What you need to do
In the data below, find each line carrying the string "solid" and copy it out.

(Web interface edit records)

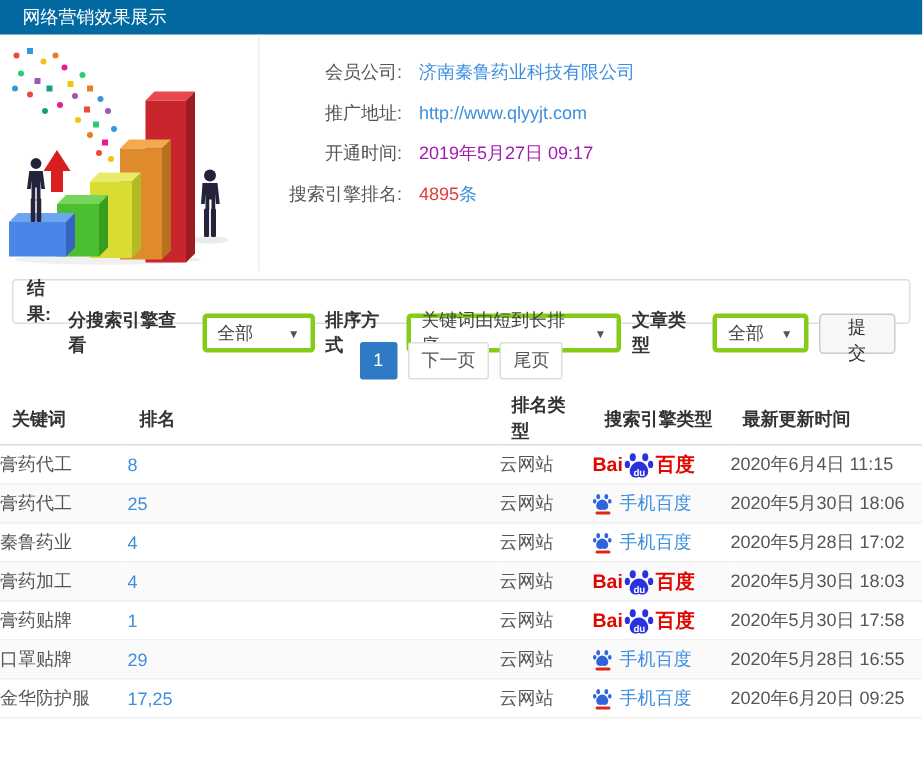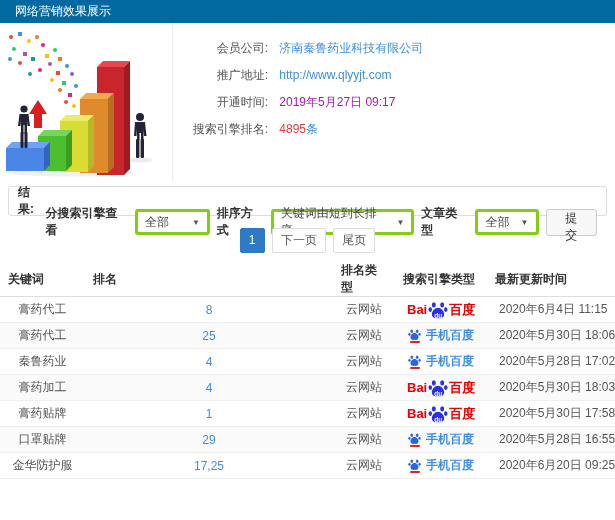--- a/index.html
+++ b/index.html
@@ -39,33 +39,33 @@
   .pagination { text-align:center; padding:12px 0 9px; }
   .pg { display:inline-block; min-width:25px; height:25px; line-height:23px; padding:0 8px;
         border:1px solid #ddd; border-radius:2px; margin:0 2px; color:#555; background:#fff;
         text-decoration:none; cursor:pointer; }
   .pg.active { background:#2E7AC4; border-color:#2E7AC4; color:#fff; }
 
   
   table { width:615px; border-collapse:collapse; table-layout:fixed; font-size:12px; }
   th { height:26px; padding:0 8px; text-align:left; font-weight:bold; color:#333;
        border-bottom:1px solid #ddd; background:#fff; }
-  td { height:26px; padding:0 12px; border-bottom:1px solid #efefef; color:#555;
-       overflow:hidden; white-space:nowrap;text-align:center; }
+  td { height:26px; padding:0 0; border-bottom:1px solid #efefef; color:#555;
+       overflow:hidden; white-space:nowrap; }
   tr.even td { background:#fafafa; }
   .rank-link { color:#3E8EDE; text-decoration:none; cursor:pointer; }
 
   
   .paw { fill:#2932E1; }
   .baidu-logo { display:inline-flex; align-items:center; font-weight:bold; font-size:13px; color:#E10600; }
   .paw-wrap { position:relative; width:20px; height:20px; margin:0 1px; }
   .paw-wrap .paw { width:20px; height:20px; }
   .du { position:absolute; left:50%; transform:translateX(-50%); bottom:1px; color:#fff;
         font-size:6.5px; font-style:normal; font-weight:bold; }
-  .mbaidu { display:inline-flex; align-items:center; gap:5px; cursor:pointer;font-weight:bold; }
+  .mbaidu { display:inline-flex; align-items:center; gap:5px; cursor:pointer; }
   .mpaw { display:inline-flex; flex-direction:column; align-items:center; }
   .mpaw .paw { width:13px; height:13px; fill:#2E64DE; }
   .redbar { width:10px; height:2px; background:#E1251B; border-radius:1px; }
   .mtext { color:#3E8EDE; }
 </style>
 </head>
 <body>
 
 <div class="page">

Exercise solution
         border:1px solid #ddd; border-radius:2px; margin:0 2px; color:#555; background:#fff;
        border-bottom:1px solid #ddd; background:#fff; }
-  td { height:26px; padding:0 12px; border-bottom:1px solid #efefef; color:#555;
+  td { height:26px; padding:0 0; border-bottom:1px solid #efefef; color:#555;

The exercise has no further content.